# Shrimp Question...



## CharStarr (Jul 3, 2012)

*Hey guys, I purchased two cherry shrimps yesterday and they were both pregnant females, the guy at the LPS told me my betta couldn't eat them but I knew from reading here that theres a possibility Kudo could definitely do it. Last night before I went to bed they were in the plant and happy and when I woke up this morning I couldnt find them. Could they have buried in the gravel? Or do you think Kudo may have had a midnight snack =( I really love those shrimp and I was really happy having them. I guess I won't be able to put them in there with Kudo...*


----------



## mkayum (Jul 5, 2012)

it's possible that Kudo probably ate them.


----------



## kfryman (Nov 7, 2011)

How big is your tank?

Shrimp don't bury them selves, so unless there are decorations they could be hiding in, it is most likely that they got eaten.

I suggest you don't listen to petstore employees, or your wallet will just suffer.


----------



## CharStarr (Jul 3, 2012)

*I wasn't really listening to him, like I said I knew that there was a possibility that they could be eaten, since everyone on here has mentioned that some bettas will snack on them. My tank is 10 gallons. There are some plants and two hiding spots but I think you're both right and Kudo ate them *sigh**


----------



## MSG (May 8, 2012)

2 hiding spots are not sufficient. Because of their unnatural red color it's like trying to hide from the police but wearing a reflective highly visible outfit. 
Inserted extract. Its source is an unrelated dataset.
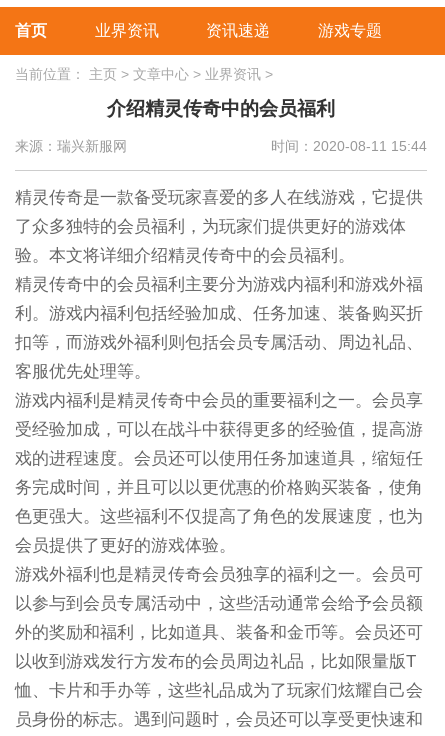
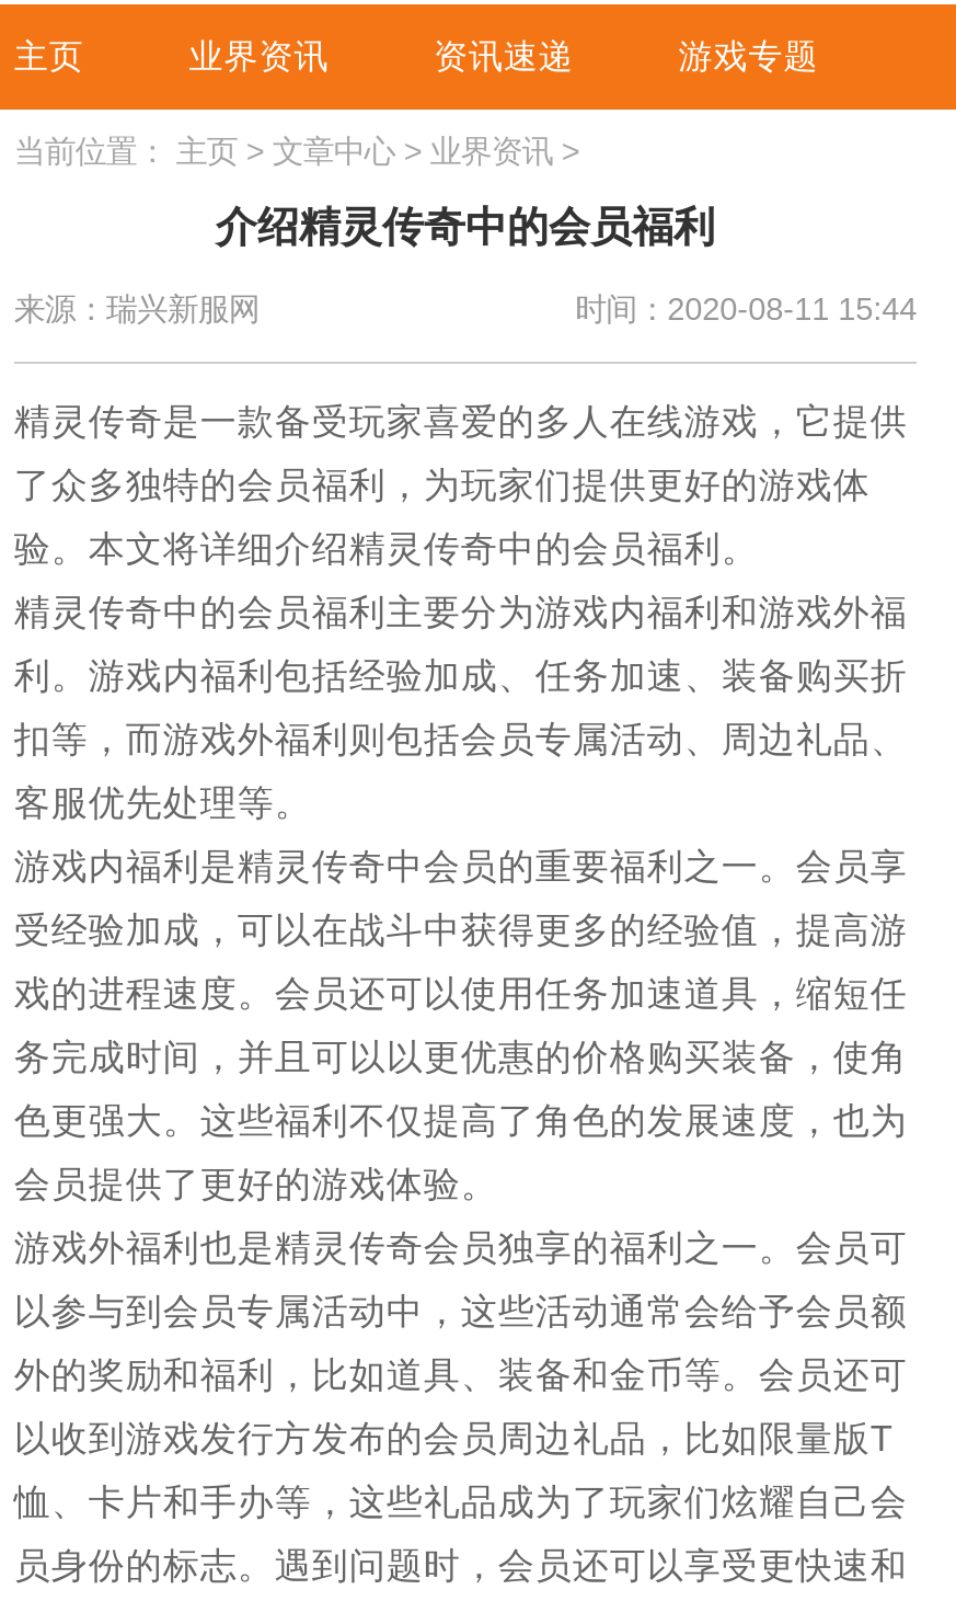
[15,22,47,39] 首页 -> [14,37,84,74] 主页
Even if the shrimps were pregnant, the babies wouldn't have lasted more than 1 week. When shrimp are scared, they will drop their eggs to save their own lives.


----------



## Silverfang (Mar 25, 2011)

Shrimp are excellent hiders. EXCELLENT. Having said this, boys turn into sharks when they see shrimp usually. Odds are they got killed. Wait... do you have a filter? You can find them IN the filter often. I found 4-5 hiding in there before I got a sponge over the intake tube.

Even if killed, you should have some remains. If he ate two whole pregnant mommas he would be a balloon.


----------



## CharStarr (Jul 3, 2012)

*Silverfang - I do have a filter, I didn't see them before when I checked though. I did notice Kudo had a very full tummy though and Ive never seen it that big before! But you're right I thought there would be remains as well but I haven't found any!*


----------